Judge Blocks Ariz. Immigration Provisions

Inmates at a tent jail set up in Phoenix by the Maricopa County Sheriff's Office. Authorities planned to house illegal immigrants arrested under a new law in the tents. Matt York / AP

A federal judge has blocked the most contentious parts of Arizona's tough new immigration law just hours before it takes effect, according to the Associated Press.

The ruling by U.S. District Judge Susan Bolton means that police will not be forced to check immigration status while enforcing other laws, that immigrants will not be required to carry their papers at all times, and that undocumented workers will still be able to solicit employment in public places.

The remaining sections of the law—mostly slight changes to existing statutes, according to the AP—will still become active at 12:01 a.m. tomorrow. But the toughest, and most controversial, measures are on hold until the courts have resolved outstanding issues. The U.S. Department of Justice is currently suing Arizona, arguing that the law is unconstitutional.
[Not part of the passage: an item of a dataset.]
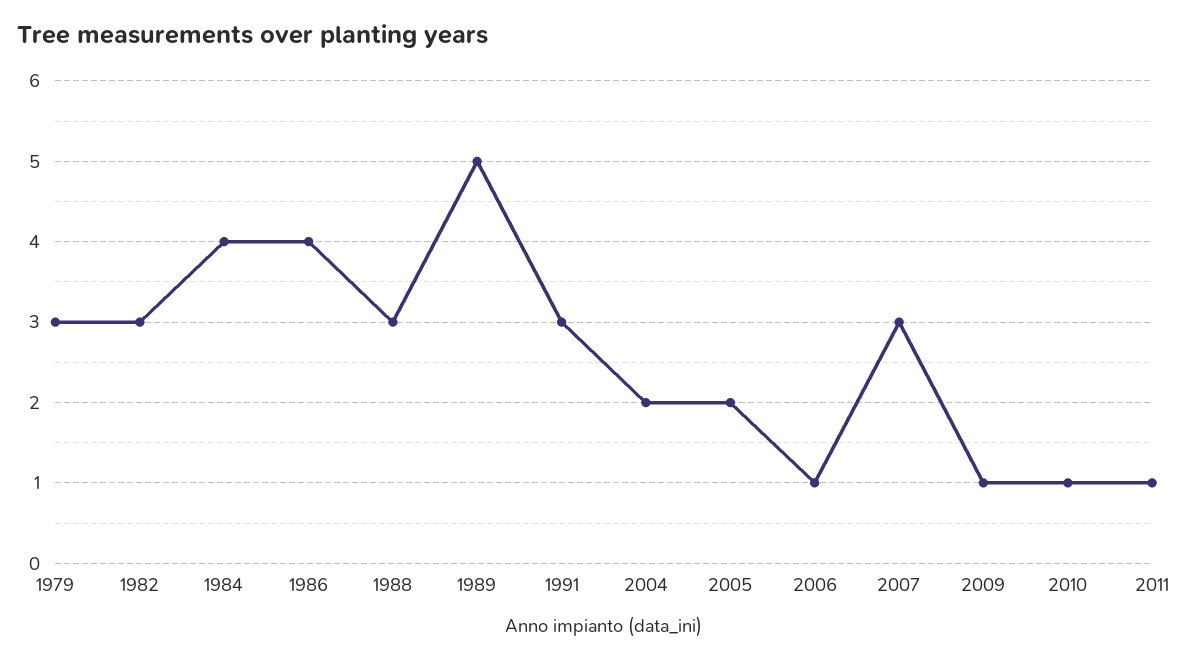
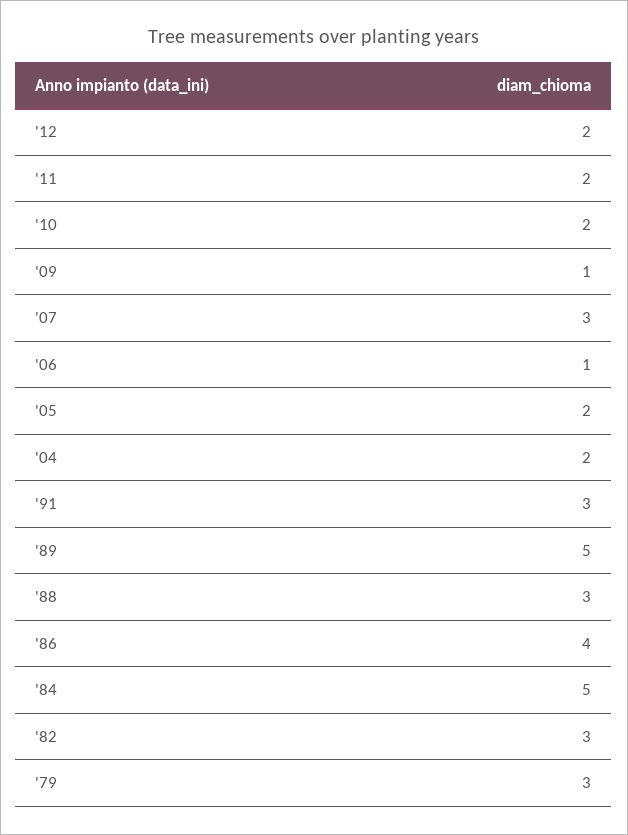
1984: 4 -> 5
2010: 1 -> 2
2011: 1 -> 2
'12: none -> 2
The move came as Arizona police forces were preparing—reluctantly in some cases—to enforce the new law. Protesters had planned rallies for tomorrow, and many immigrants had reportedly left the state in anticipation of the changes.

While the hold is good news for opponents of the law, who had marched by the million against it, it is likely to further inflame the debate over immigration control that has been raging since Gov. Jan Brewer signed the bill into law earlier this year. Most polls show that a majority of Americans agree with the measure.